» **Source data**:
◆ ◆ ◆ ◆ ◆

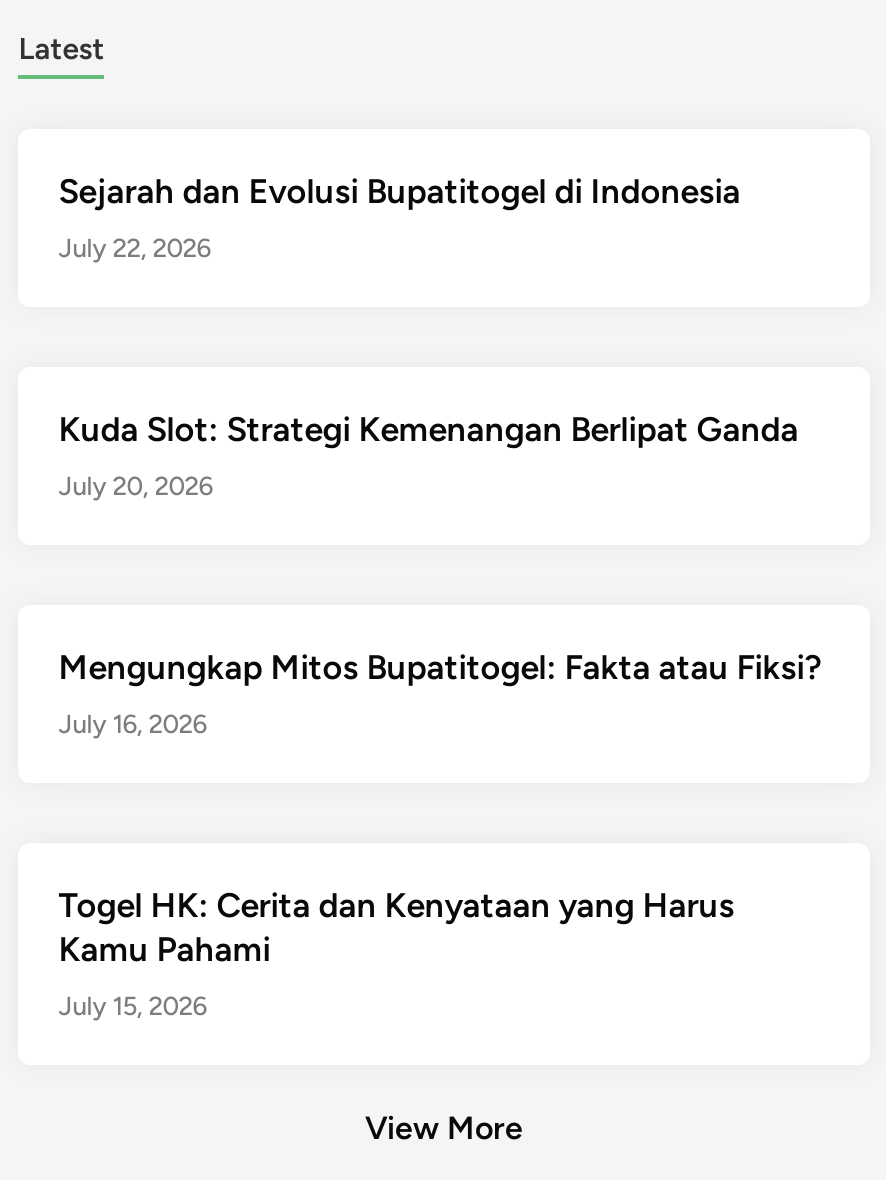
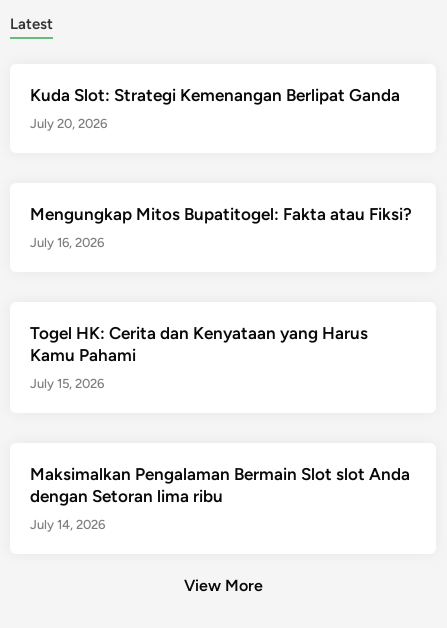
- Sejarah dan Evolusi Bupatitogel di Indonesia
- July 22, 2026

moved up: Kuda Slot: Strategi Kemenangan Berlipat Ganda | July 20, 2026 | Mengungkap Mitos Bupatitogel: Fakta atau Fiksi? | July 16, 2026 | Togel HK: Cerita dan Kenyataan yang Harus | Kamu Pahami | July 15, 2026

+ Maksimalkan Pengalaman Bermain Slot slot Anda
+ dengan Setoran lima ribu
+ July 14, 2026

◆ ◆ ◆ ◆ ◆

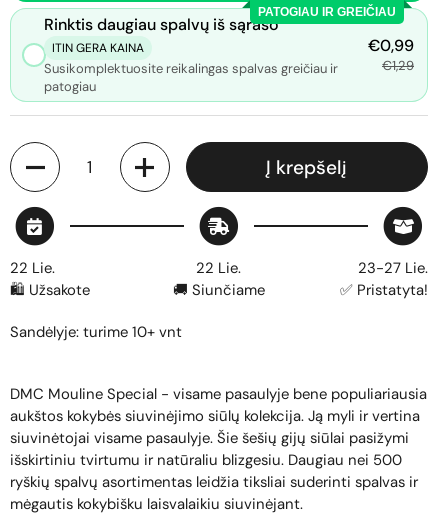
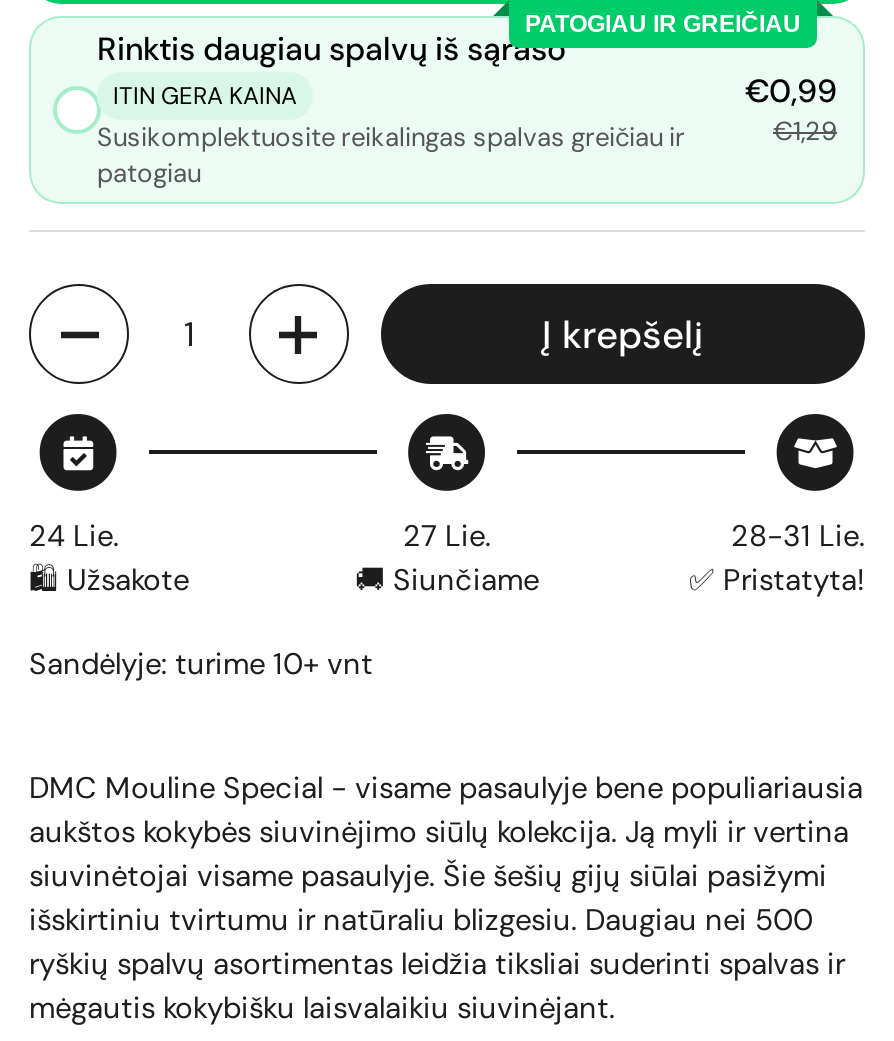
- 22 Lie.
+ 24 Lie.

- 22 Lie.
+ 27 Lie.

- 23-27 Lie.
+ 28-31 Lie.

◆ ◆ ◆ ◆ ◆

Pick out and copy the lines of the material that include the word "Slot".

» **Exercise solution**:
moved up: Kuda Slot: Strategi Kemenangan Berlipat Ganda | July 20, 2026 | Mengungkap Mitos Bupatitogel: Fakta atau Fiksi? | July 16, 2026 | Togel HK: Cerita dan Kenyataan yang Harus | Kamu Pahami | July 15, 2026
+ Maksimalkan Pengalaman Bermain Slot slot Anda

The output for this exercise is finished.